==== Material provided
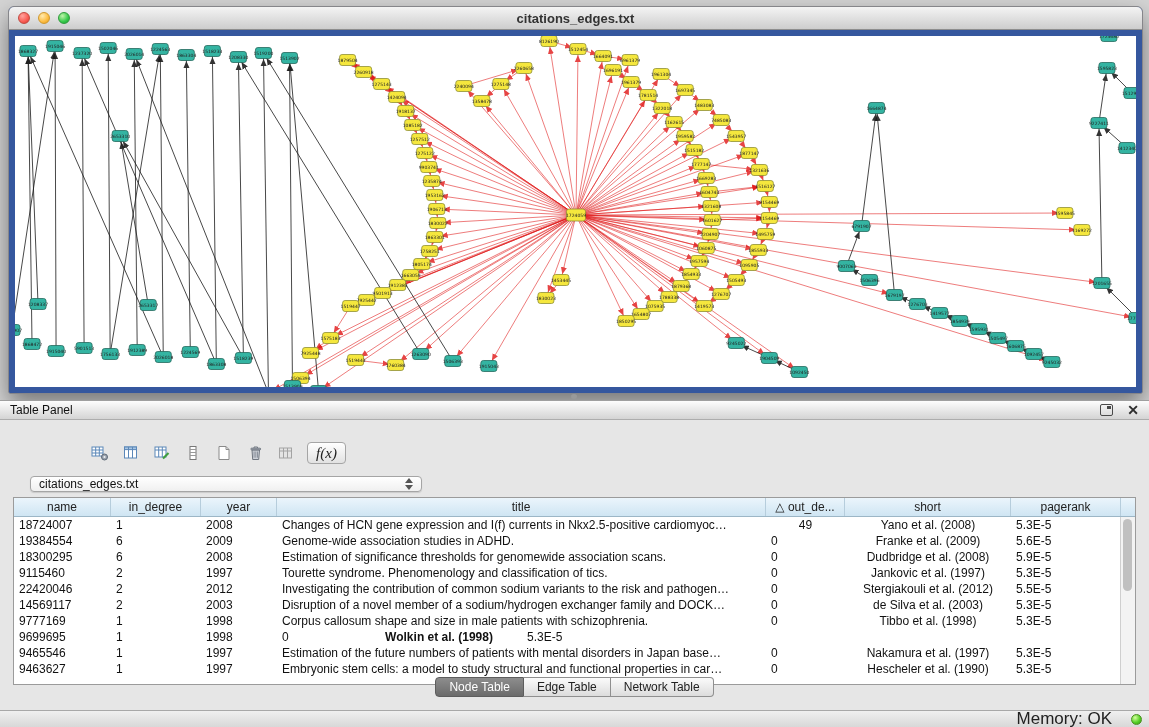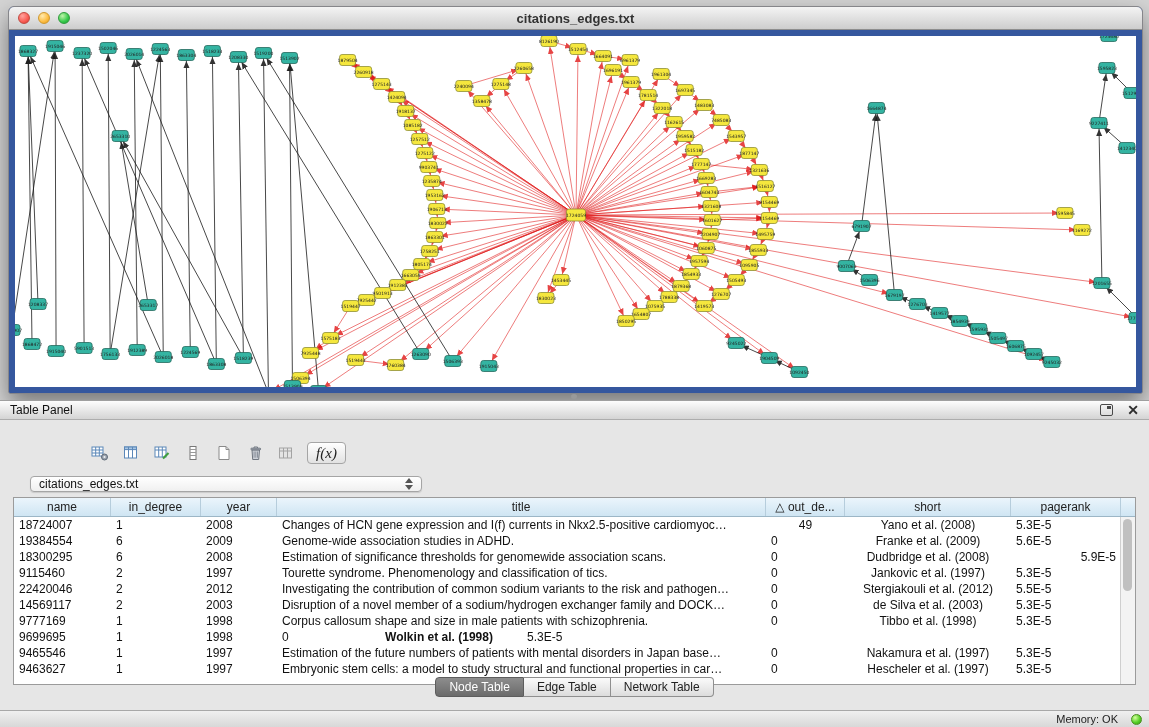--- a/index.html
+++ b/index.html
@@ -61,21 +61,21 @@
 
   .tabs{position:absolute;left:0;right:0;top:276px;display:flex;justify-content:center;}
   .tab{font-size:12px;padding:2px 13px;border:1px solid #8f8f8f;border-left:none;
     background:linear-gradient(#fbfbfb,#dcdcdc);color:#222;cursor:default;}
   .tab:first-child{border-left:1px solid #8f8f8f;border-radius:4px 0 0 4px;}
   .tab:last-child{border-radius:0 4px 4px 0;}
   .tab.sel{background:linear-gradient(#8d8d8d,#6b6b6b);color:#fff;border-color:#5d5d5d;}
 
   .statusbar{position:absolute;left:0;bottom:0;width:1149px;height:17px;background:linear-gradient(#f0f0f0,#d8d8d8);
     border-top:1px solid #a8a8a8;display:flex;align-items:center;justify-content:flex-end;
-    padding-right:7px;font-size:11px;color:#222;gap:13px;box-sizing:border-box;}
+    padding-right:7px;font-size:17px;color:#222;gap:19px;box-sizing:border-box;}
   .mem-dot{width:11px;height:11px;border-radius:50%;box-sizing:border-box;
     background:radial-gradient(circle at 35% 30%,#d6ff9f,#58d128 55%,#2f9a12);border:1px solid #4a8f1e;}
 </style>
 </head>
 <body>
 
 <div class="screen">
 
   <div class="net-window">
     <div class="titlebar">
@@ -913,21 +913,21 @@
             <div class="td" style="width: 166px; text-align: center;">Franke et al. (2009)</div>
             <div class="td" style="width: 110px; text-align: left;">5.6E-5</div>
           </div>
           <div class="tr">
             <div class="td" style="width: 97px; text-align: left;">18300295</div>
             <div class="td" style="width: 90px; text-align: left;">6</div>
             <div class="td" style="width: 76px; text-align: left;">2008</div>
             <div class="td" style="width: 489px; text-align: left;">Estimation of significance thresholds for genomewide association scans.</div>
             <div class="td" style="width: 79px; text-align: left;">0</div>
             <div class="td" style="width: 166px; text-align: center;">Dudbridge et al. (2008)</div>
-            <div class="td" style="width: 110px; text-align: right;">5.9E-5</div>
+            <div class="td" style="width: 110px; text-align: left;">5.9E-5</div>
           </div>
           <div class="tr">
             <div class="td" style="width: 97px; text-align: left;">9115460</div>
             <div class="td" style="width: 90px; text-align: left;">2</div>
             <div class="td" style="width: 76px; text-align: left;">1997</div>
             <div class="td" style="width: 489px; text-align: left;">Tourette syndrome. Phenomenology and classification of tics.</div>
             <div class="td" style="width: 79px; text-align: left;">0</div>
             <div class="td" style="width: 166px; text-align: center;">Jankovic et al. (1997)</div>
             <div class="td" style="width: 110px; text-align: left;">5.3E-5</div>
           </div>
@@ -974,21 +974,21 @@
             <div class="td" style="width: 79px; text-align: left;">0</div>
             <div class="td" style="width: 166px; text-align: center;">Nakamura et al. (1997)</div>
             <div class="td" style="width: 110px; text-align: left;">5.3E-5</div>
           </div>
           <div class="tr">
             <div class="td" style="width: 97px; text-align: left;">9463627</div>
             <div class="td" style="width: 90px; text-align: left;">1</div>
             <div class="td" style="width: 76px; text-align: left;">1997</div>
             <div class="td" style="width: 489px; text-align: left;">Embryonic stem cells: a model to study structural and functional properties in car…</div>
             <div class="td" style="width: 79px; text-align: left;">0</div>
-            <div class="td" style="width: 166px; text-align: center;">Hescheler et al. (1997)</div>
+            <div class="td" style="width: 166px; text-align: center;">Hescheler et al. (1990)</div>
             <div class="td" style="width: 110px; text-align: left;">5.3E-5</div>
           </div>
         </div>
       <div class="vscroll">
         <div class="vthumb"></div>
       </div>
     </div>
 
     <div class="tabs" id="tabs">
         <div class="tab sel">Node Table</div>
========
**Work to be completed**
Could you write out all the records exactly, without the pictures?

**Solution for this problem**
--- a/index.html
+++ b/index.html
@@ -61,21 +61,21 @@
 
   .tabs{position:absolute;left:0;right:0;top:276px;display:flex;justify-content:center;}
   .tab{font-size:12px;padding:2px 13px;border:1px solid #8f8f8f;border-left:none;
     background:linear-gradient(#fbfbfb,#dcdcdc);color:#222;cursor:default;}
   .tab:first-child{border-left:1px solid #8f8f8f;border-radius:4px 0 0 4px;}
   .tab:last-child{border-radius:0 4px 4px 0;}
   .tab.sel{background:linear-gradient(#8d8d8d,#6b6b6b);color:#fff;border-color:#5d5d5d;}
 
   .statusbar{position:absolute;left:0;bottom:0;width:1149px;height:17px;background:linear-gradient(#f0f0f0,#d8d8d8);
     border-top:1px solid #a8a8a8;display:flex;align-items:center;justify-content:flex-end;
-    padding-right:7px;font-size:11px;color:#222;gap:13px;box-sizing:border-box;}
+    padding-right:7px;font-size:17px;color:#222;gap:19px;box-sizing:border-box;}
   .mem-dot{width:11px;height:11px;border-radius:50%;box-sizing:border-box;
     background:radial-gradient(circle at 35% 30%,#d6ff9f,#58d128 55%,#2f9a12);border:1px solid #4a8f1e;}
 </style>
 </head>
 <body>
 
 <div class="screen">
 
   <div class="net-window">
     <div class="titlebar">
@@ -913,21 +913,21 @@
             <div class="td" style="width: 166px; text-align: center;">Franke et al. (2009)</div>
             <div class="td" style="width: 110px; text-align: left;">5.6E-5</div>
           </div>
           <div class="tr">
             <div class="td" style="width: 97px; text-align: left;">18300295</div>
             <div class="td" style="width: 90px; text-align: left;">6</div>
             <div class="td" style="width: 76px; text-align: left;">2008</div>
             <div class="td" style="width: 489px; text-align: left;">Estimation of significance thresholds for genomewide association scans.</div>
             <div class="td" style="width: 79px; text-align: left;">0</div>
             <div class="td" style="width: 166px; text-align: center;">Dudbridge et al. (2008)</div>
-            <div class="td" style="width: 110px; text-align: right;">5.9E-5</div>
+            <div class="td" style="width: 110px; text-align: left;">5.9E-5</div>
           </div>
           <div class="tr">
             <div class="td" style="width: 97px; text-align: left;">9115460</div>
             <div class="td" style="width: 90px; text-align: left;">2</div>
             <div class="td" style="width: 76px; text-align: left;">1997</div>
             <div class="td" style="width: 489px; text-align: left;">Tourette syndrome. Phenomenology and classification of tics.</div>
             <div class="td" style="width: 79px; text-align: left;">0</div>
             <div class="td" style="width: 166px; text-align: center;">Jankovic et al. (1997)</div>
             <div class="td" style="width: 110px; text-align: left;">5.3E-5</div>
           </div>
@@ -974,21 +974,21 @@
             <div class="td" style="width: 79px; text-align: left;">0</div>
             <div class="td" style="width: 166px; text-align: center;">Nakamura et al. (1997)</div>
             <div class="td" style="width: 110px; text-align: left;">5.3E-5</div>
           </div>
           <div class="tr">
             <div class="td" style="width: 97px; text-align: left;">9463627</div>
             <div class="td" style="width: 90px; text-align: left;">1</div>
             <div class="td" style="width: 76px; text-align: left;">1997</div>
             <div class="td" style="width: 489px; text-align: left;">Embryonic stem cells: a model to study structural and functional properties in car…</div>
             <div class="td" style="width: 79px; text-align: left;">0</div>
-            <div class="td" style="width: 166px; text-align: center;">Hescheler et al. (1997)</div>
+            <div class="td" style="width: 166px; text-align: center;">Hescheler et al. (1990)</div>
             <div class="td" style="width: 110px; text-align: left;">5.3E-5</div>
           </div>
         </div>
       <div class="vscroll">
         <div class="vthumb"></div>
       </div>
     </div>
 
     <div class="tabs" id="tabs">
         <div class="tab sel">Node Table</div>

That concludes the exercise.